Records will be compared – Florida and California (depending upon how much stock you put into the numbers maybe-ish) had roughly equivalent COVID case and fatality numbers. California was one of the last states to reopen and in fact still has an emergency order in effect; Florida was one of the first to re-open and is currently, unlike California, seeing a major population boom.
One telling fact about pandemic management – California lost about $33 billion to unemployment fraud, still owes the federal government about $19 billion in unemployment trust fund loans, and has decided to sharply increase the unemployment insurance taxes paid by businesses to pay off the feds.
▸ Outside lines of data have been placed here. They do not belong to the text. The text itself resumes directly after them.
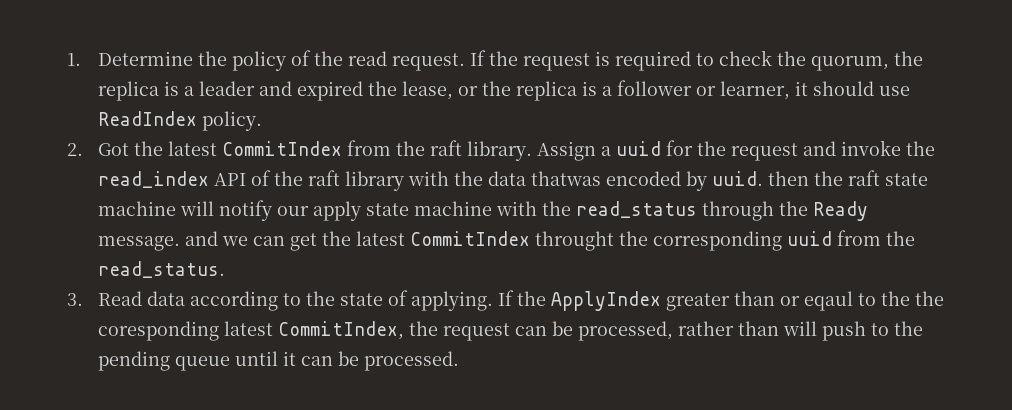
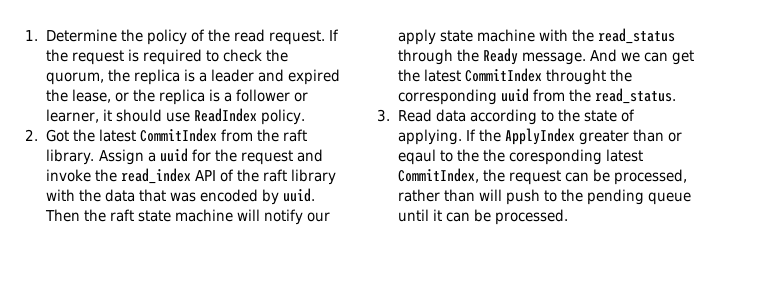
[531,171,602,186] thatwas -> [138,189,196,202] that was
[768,171,810,186] then -> [44,209,80,222] Then
[185,231,219,246] and -> [589,49,617,62] And

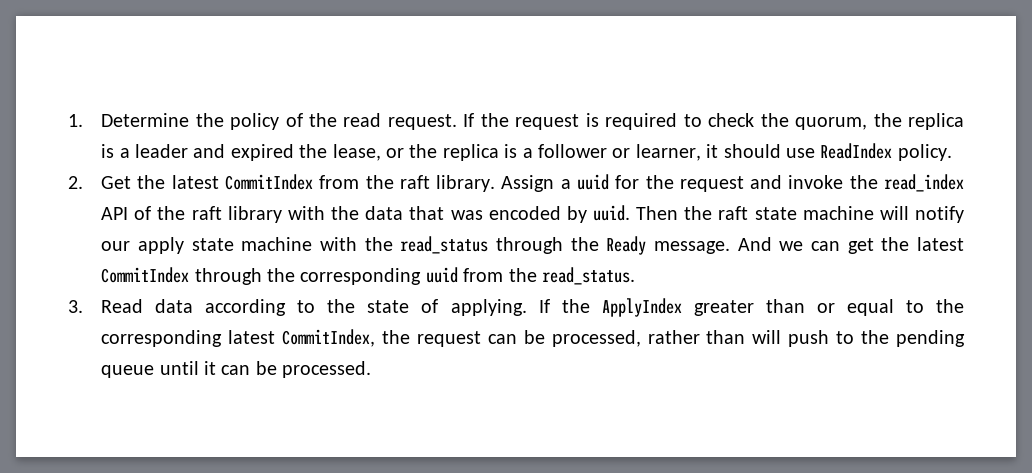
[45,129,69,142] Got -> [101,176,132,189] Get
[545,69,606,85] throught -> [194,268,262,285] through
[397,149,602,165] eqaul to the the coresponding -> [846,299,964,316] [101,330,223,347] equal to the corresponding

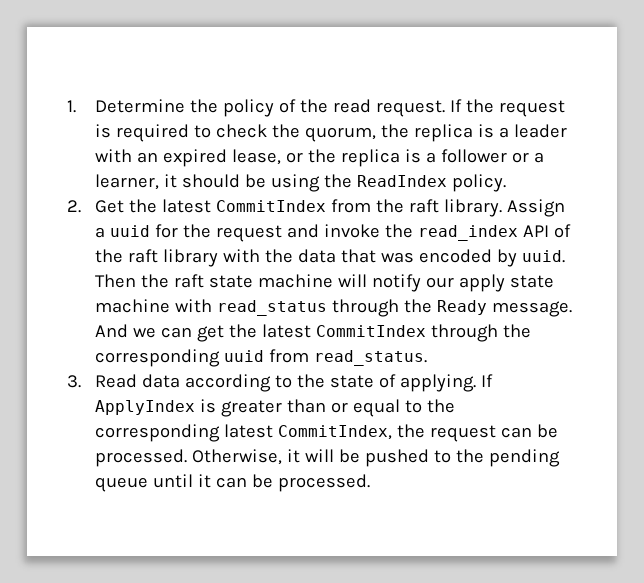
[193,144,328,161] and expired the -> [95,149,228,167] with an expired
(631, 153) none -> [534,152,545,163] a
[785,148,815,158] use -> [245,174,353,192] be using the
[364,237,393,251] the -> (213, 306) none
[508,268,537,282] the -> (310, 356) none
[561,298,682,317] the ApplyIndex -> [95,399,217,415] ApplyIndex is
[551,330,830,347] processed, rather than will push -> [95,449,430,467] processed. Otherwise, it will be pushed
Florida lost $800 million to fraud, and not only did it not have to borrow a single dime from the feds during the pandemic, and its unemployment trust fund actually earned interest for the state.
Of course, there is the image issue. “Florida Man” is a drag on DeSantis, while the Golden State Halo of Futures Past surrounds Newsom, even though these stereotypes are beyond out-of-date.
It’s California with the crime problem; it’s California with the homelessness problem; it’s California with the filth problem; it’s California with the housing problem; it’s California with the massive deficit; it’s California people are leaving.
Of course that truth may not make it over the Sierras and Newsom starts 100 points ahead of DeSantis with the national media, but DeSantis has shown an ability to play to his strengths without, or in reasoned but fierce opposition to them.
And while Newsom will appeal to certain crossover segments of the population, DeSantis will (depending – a big depending – what happens in the next few months) will be able to do something Trump cannot – have Trump policies without a Trump personality.
It is simply untenable for the nation that the current state of affairs continue too much longer – tension without hope of resolution is a very grinding condition to be in and invades and distorts and minimizes ones vision of what can be achieved.
A Newsom/DeSantis contest would provide the clean break the nation needs.